I've also tried to learn GeoData.jl, but I've concluded that I have no reason to use it as it implements a lot of things that I don't need. As of now it is also unregistered and in beta state, but for me this is not the prime reason to not use it (see discussion below).

What I (personally of course) need is a simple way to go from NCDataset to a simple, low level Julia structure that binds the array with its dimensions. This structure is DimensionalArray. The code to do this is this, which at the moment only uses a dictionary from GeoData.jl is:

using DimensionalData: DimensionalArray, @dim, Time, X, Y, Z
@dim Lon "Longitude" "lon"
@dim Lat "Latitude" "lat"
@dim Vert "Vertical" "height"

const COMMONNAMES = Dict(
"lat" => Lat,
"latitude" => Lat,
"lon" => Lon,
"long" => Lon,
"longitude" => Lon,
"time" => Time,
"lev" => Vert,
"level" => Vert,
"vertical" => Vert,
"x" => X,
"y" => Y,
"z" => Z,
)

function DimensionalData.dims(ds::NCDataset)
    dnames = Tuple(keys(ds.dim)) # need tuple to construct A
    true_dims = getindex.(Ref(COMMONNAMES), dnames)
    dim_values = Array.(getindex.(Ref(ds), dnames))
    return dim_values .|> true_dims
end

function Base.getindex(ds::NCDataset, var::Symbol)
    svar = string(var)
    if svar  ds.dim
        DimensionalArray(Array(ds[svar]), dims(ds))
    else
        COMMONNAMES[svar](Array(ds[svar]))
    end
end

I am using this in my daily work so far.

I've really tried to understand the ncdatasets.jl file, and here is what I currently believe its purpose is: it is a wrapper over both the core GeoData structures, as well as NCDatasets.jl. For reasons I could not understand yet, it re-implements most functionality of NCDatasets, like e.g. loading .nc files, nc-stacks, multi-file files, etc., and wraps these as on-disk or in-memory files into GeoData specific structures like NCDstack, and also bundling metadata in there. The reason for doing this (and in general the reason for GeoData.jl) is to establish a standard way of representing geo data in Julia, based on DimensionalArrays.jl. Of course, the owner @rafaqz is welcome to shed more light, my point is not to do injustice or anything, I am just laying down the things as I've understood them so far. GeoData.jl has give-or-take around 2000 lines of code, so I can be certain that my "naive" snippet above is missing things.

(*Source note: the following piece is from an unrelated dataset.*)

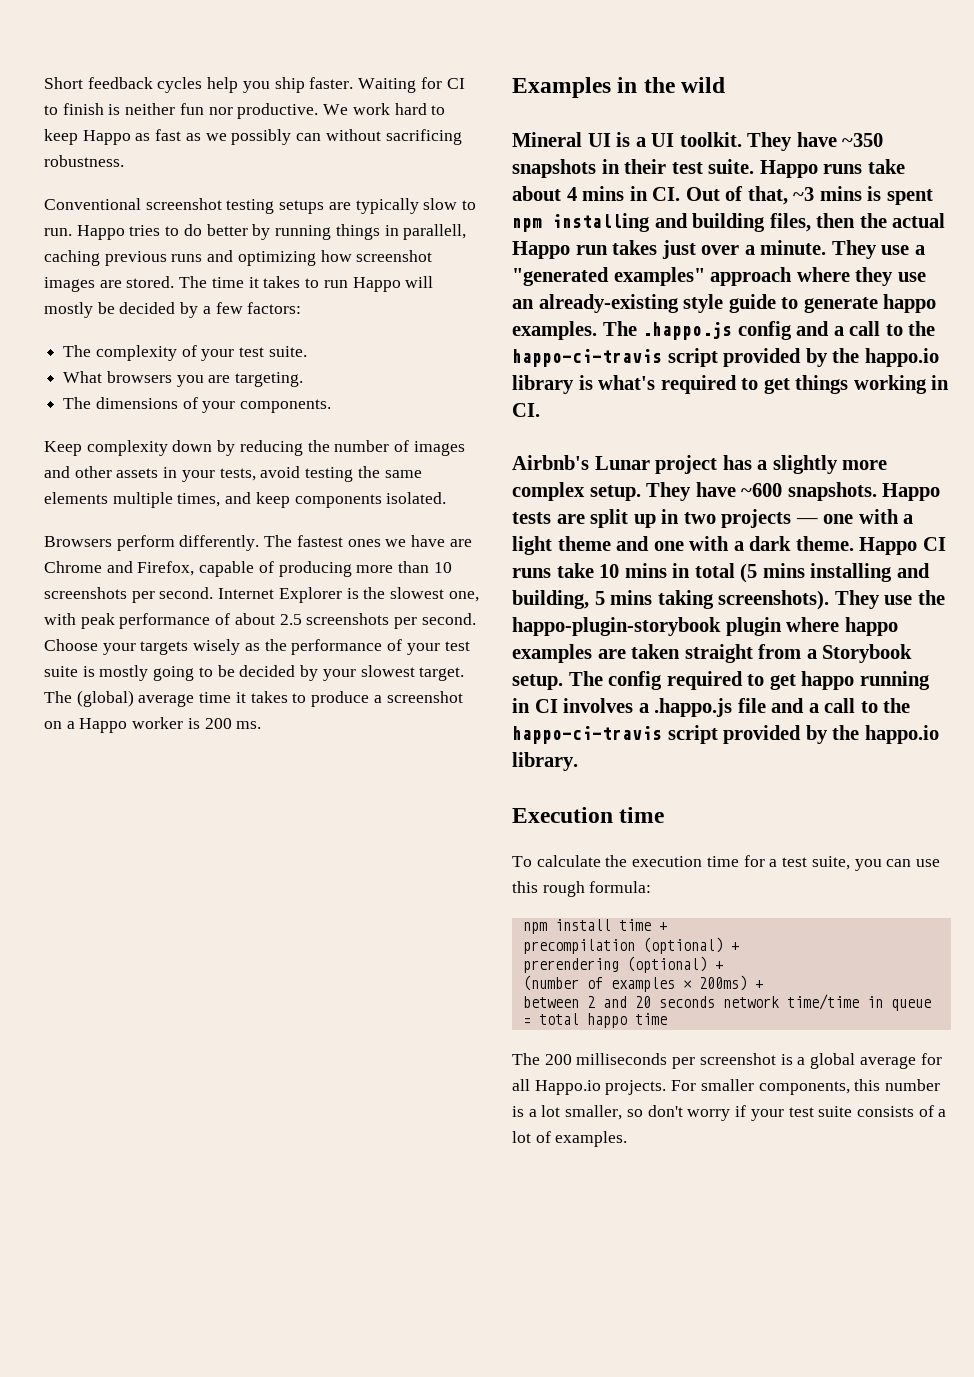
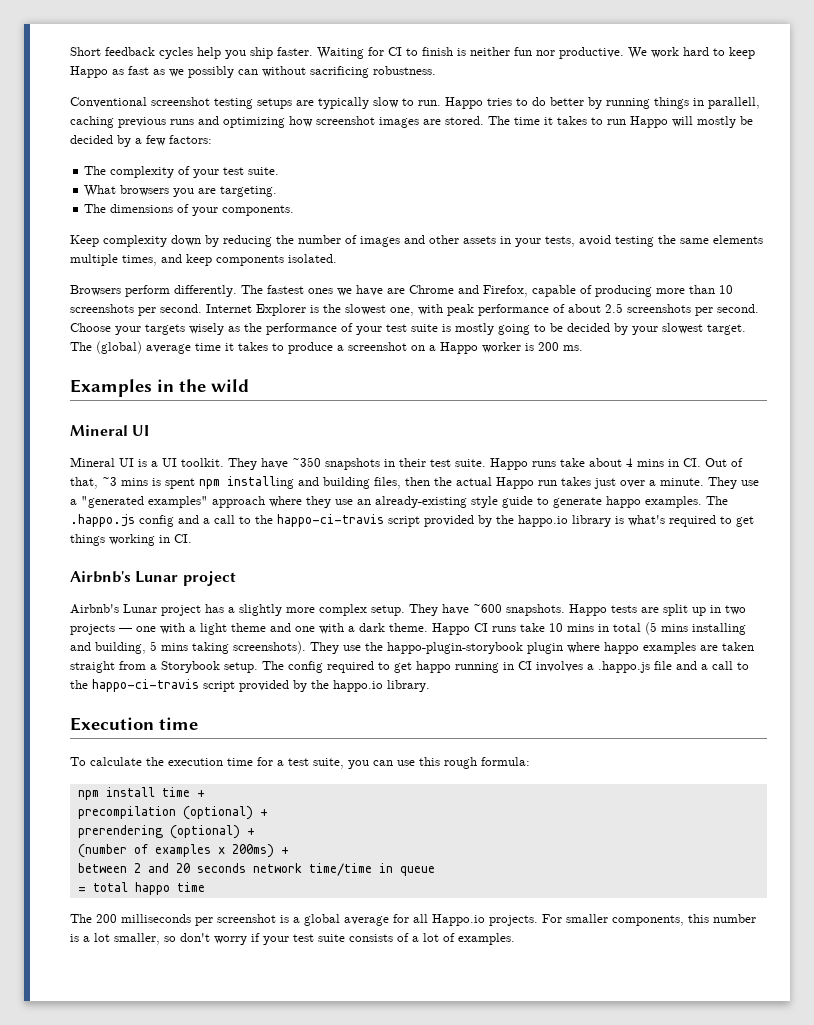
(611, 140) none -> [70,457,134,467] // Mineral UI
(718, 464) none -> [70,604,201,616] // Airbnb's Lunar project

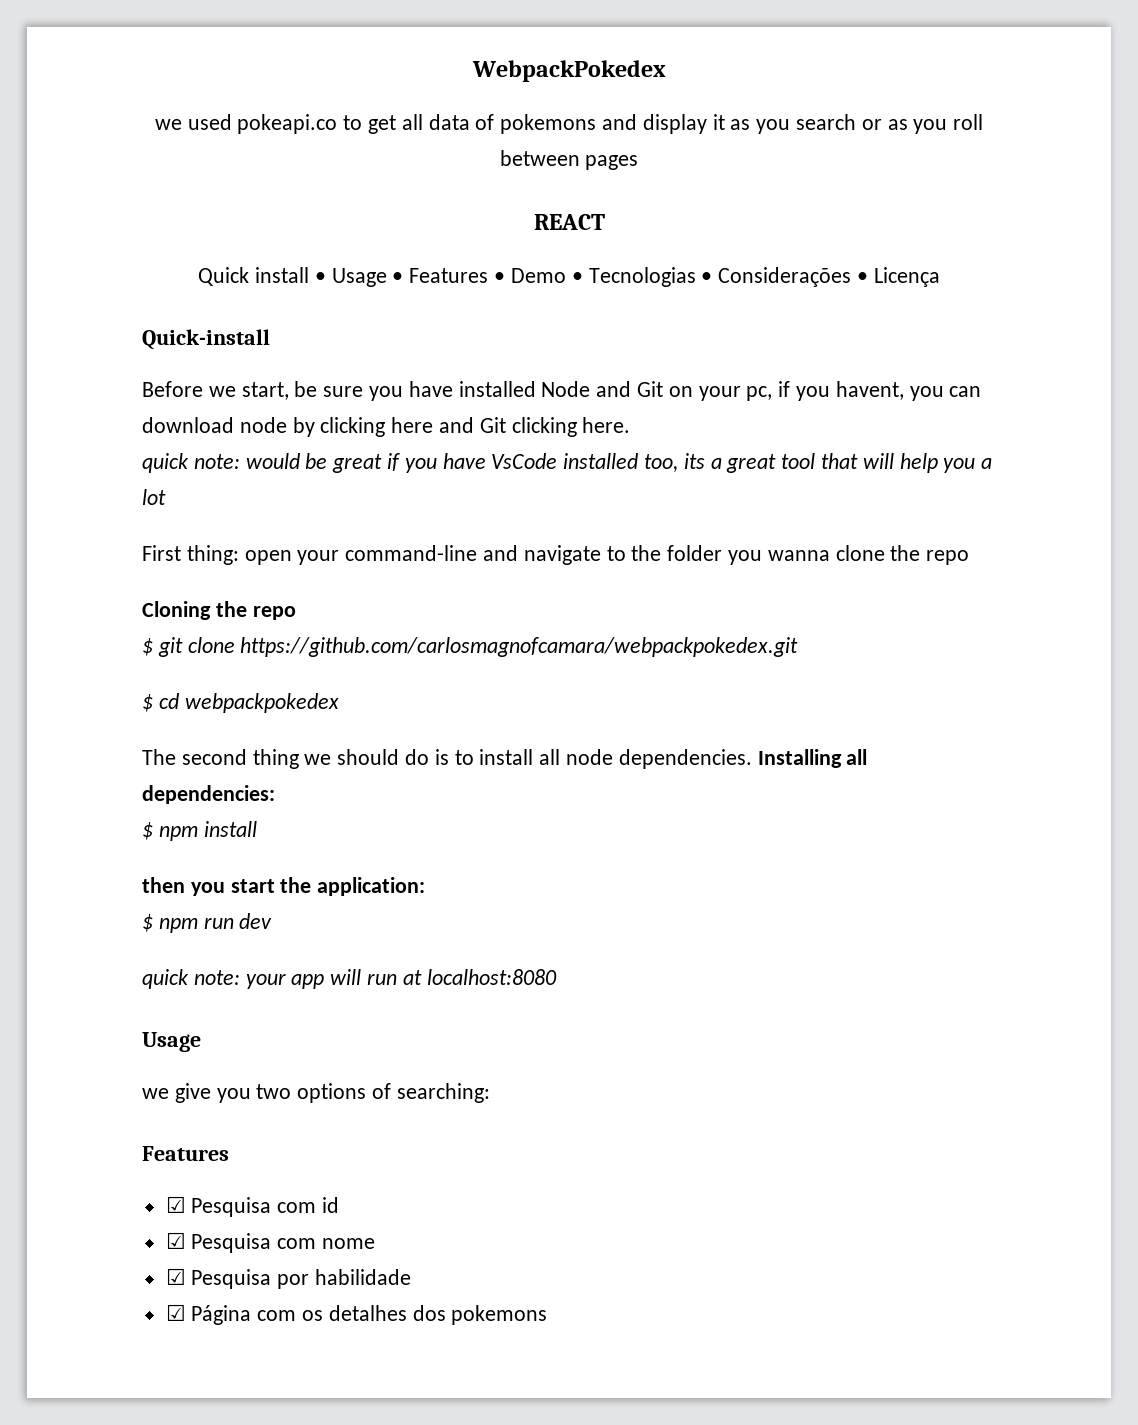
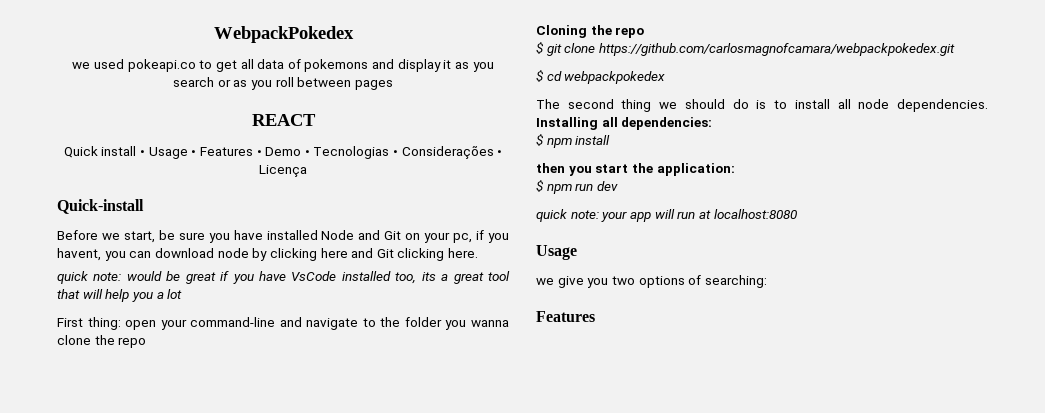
[165,1196,340,1217] [165,1232,376,1253] [165,1268,412,1289] [165,1304,548,1325] // ☑ Pesquisa com id // ☑ Pesquisa com nome // ☑ Pesquisa por habilidade // ☑ Página com os detalhes dos pokemons -> (595, 316) none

The reason I am posting this code here is the following:

  1. (For me personally) the more packages I can avoid as dependencies, and the less amount of Julia code I need to get from A to B, the better.
  2. This code is small (thus faster to understand) and gives me the lowest level interface, which means I have to learn less things to use it.
  3. I believe that a conversion should exist that goes directly to the lowest level (in our scenario I believe this is DimensionalArray). I also believe that such a conversion should actually exist in the package that does the loading, but I guess many would not agree with this.

In any case, this simple code snippet might be useful to people that want to go from NCDatasets directly to DimensionalArray, and if you agree we could have this conversion here. In addition, once rafaqz/DimensionalData.jl#34 is resolved, one could take advantage of a lot (if not most) dispatch-related features to be implemented in GeoData.jl.

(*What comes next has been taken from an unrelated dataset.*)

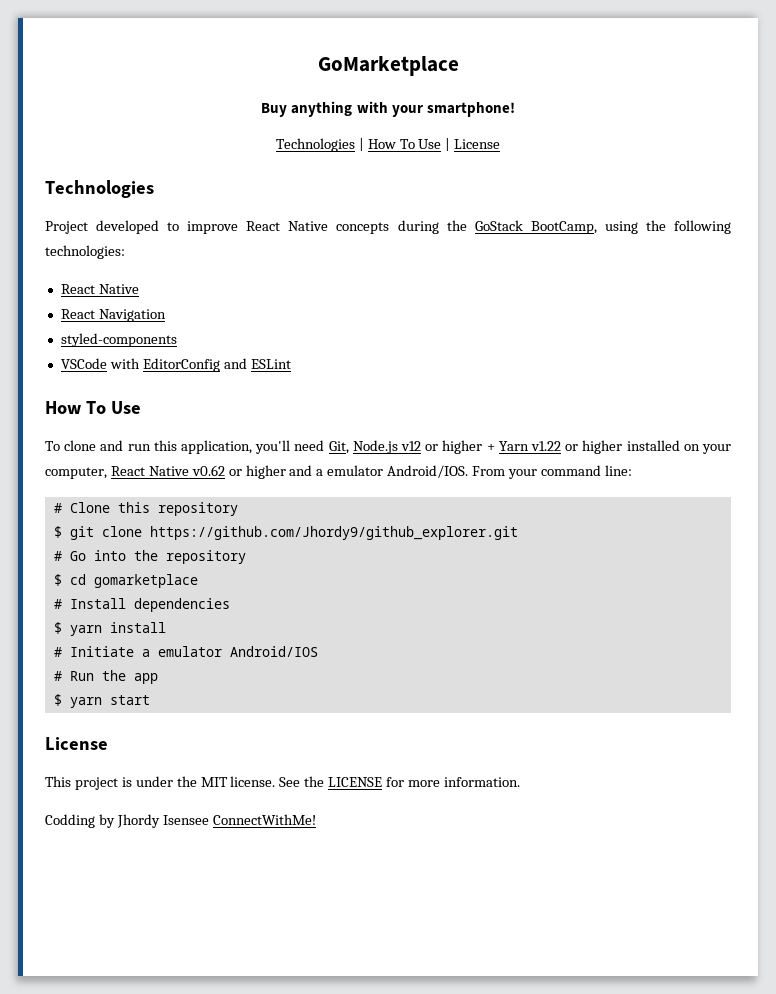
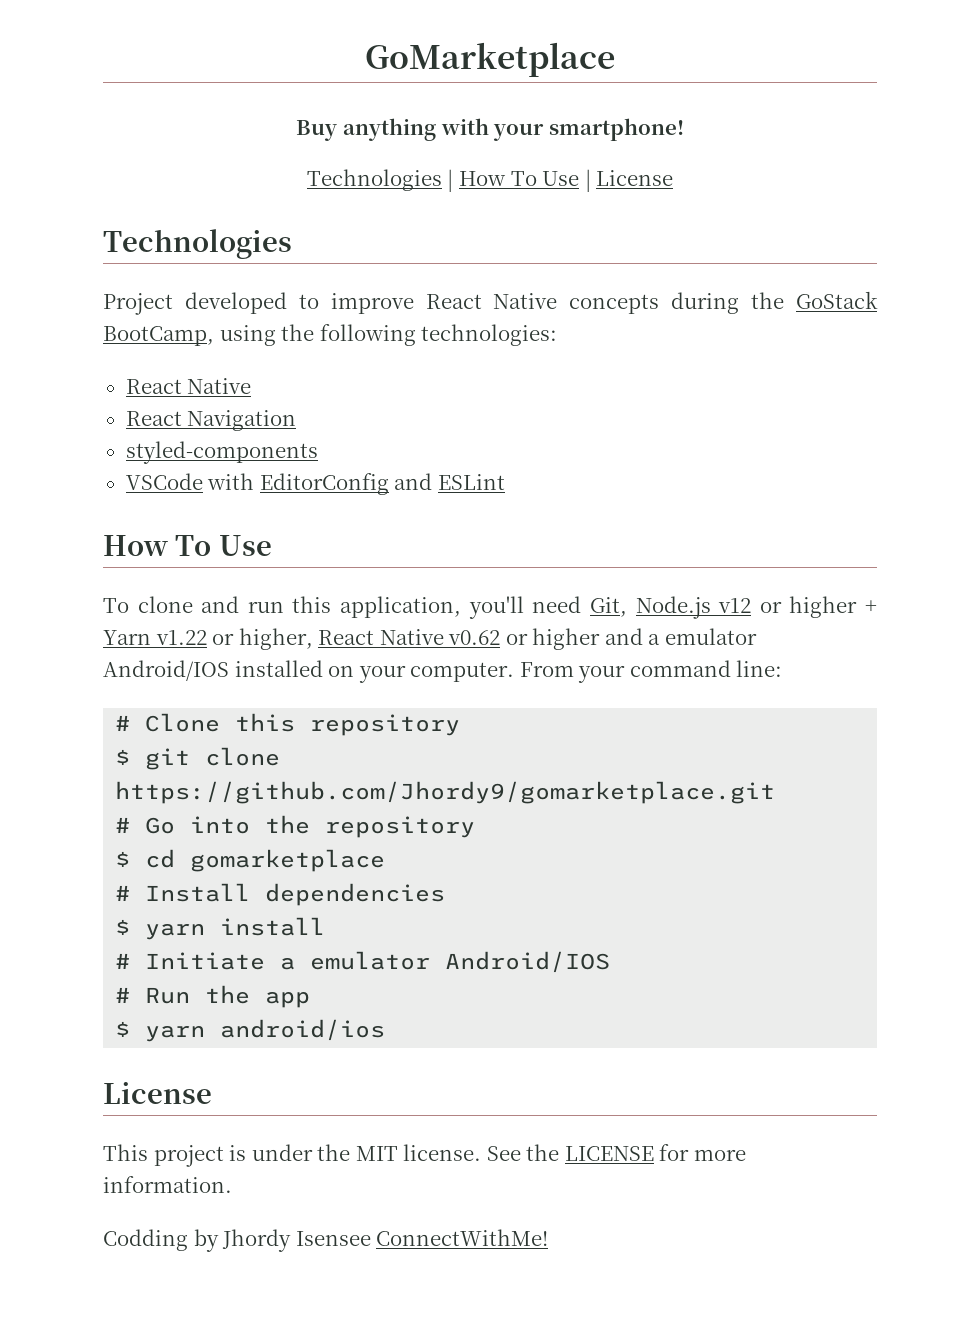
[582,440,732,454] [45,467,107,479] higher installed on your computer, -> [238,628,313,650] higher,
[387,465,469,478] Android/IOS. -> [103,660,515,683] Android/IOS installed on your computer.
[149,526,518,540] https://github.com/Jhordy9/github_explorer.git -> [115,781,776,804] https://github.com/Jhordy9/gomarketplace.git
[109,695,150,705] start -> [220,1019,386,1041] android/ios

Here is an example of my snippet in action. I chose to overload ds[:var_name], but another way is to simply define DimensionalArray(ds::NCDataset, var_name::String).

ncdir = datadir("CERES", "CERES_EBAF_TOA.nc")
TOA = NCDataset(ncdir)
sw = TOA[:toa_sw_all_mon]
lw = TOA[:toa_lw_all_mon]
lon = TOA[:lon]
@Alexander-Barth
Copy link
Owner

What I (personally of course) need is a simple way to go from NCDataset to a simple, low level Julia structure that binds the array with its dimensions.

I understood you point that you want to avoid unnecessary dependencies, but is that not one of the the proposes of GeoData.jl ? (I am genuily asking, because I do not use GeoData.jl myself)

I am happy for you that you found your way to integrate with DimensionalData as you shown in your snipped. But integrating a code looking to all these spelling variants is too brittle for my taste.

@rafaqz
Copy link
Contributor

rafaqz commented Feb 7, 2020

But integrating a code looking to all these spelling variants is too brittle for my taste.

There is a fallback Dim{:name} dime for other names. In practise they hardly ever come up.

@Datseris
Copy link
Contributor Author

I understood you point that you want to avoid unnecessary dependencies, but is that not one of the the proposes of GeoData.jl ? (I am genuily asking, because I do not use GeoData.jl myself)

I don't understand this statement. How does "using one more package" avoids unnecessary dependencies...?

But integrating a code looking to all these spelling variants is too brittle for my taste.

One can always use the fallback Rafaqz mentioned, which means there is nothing brittle happening here. It is as simple as replacing the line true_dims = getindex.(Ref(COMMONNAMES), dnames) with a function that checks if COMMONNAMES has the key, and if not it calls Dim{Symbol(key)}.

I do want to mention that this name matching and spelling variant is exactly the kind of process that has to happen if one wants to have #54 resolved. If you have a look at the discussion and arguments in PainterQubits/Unitful.jl#298 , it is clear that different people and different communities have wildly different idea of how a string representing a unit should look like.

At the moment your comment about spelling variants applies to units as well. I hope that by pointing this out you can relax your requirements about brittleness of such processes.

@Alexander-Barth
Copy link
Owner

Alexander-Barth commented Feb 10, 2020

I don't understand this statement. How does "using one more package" avoids unnecessary dependencies...?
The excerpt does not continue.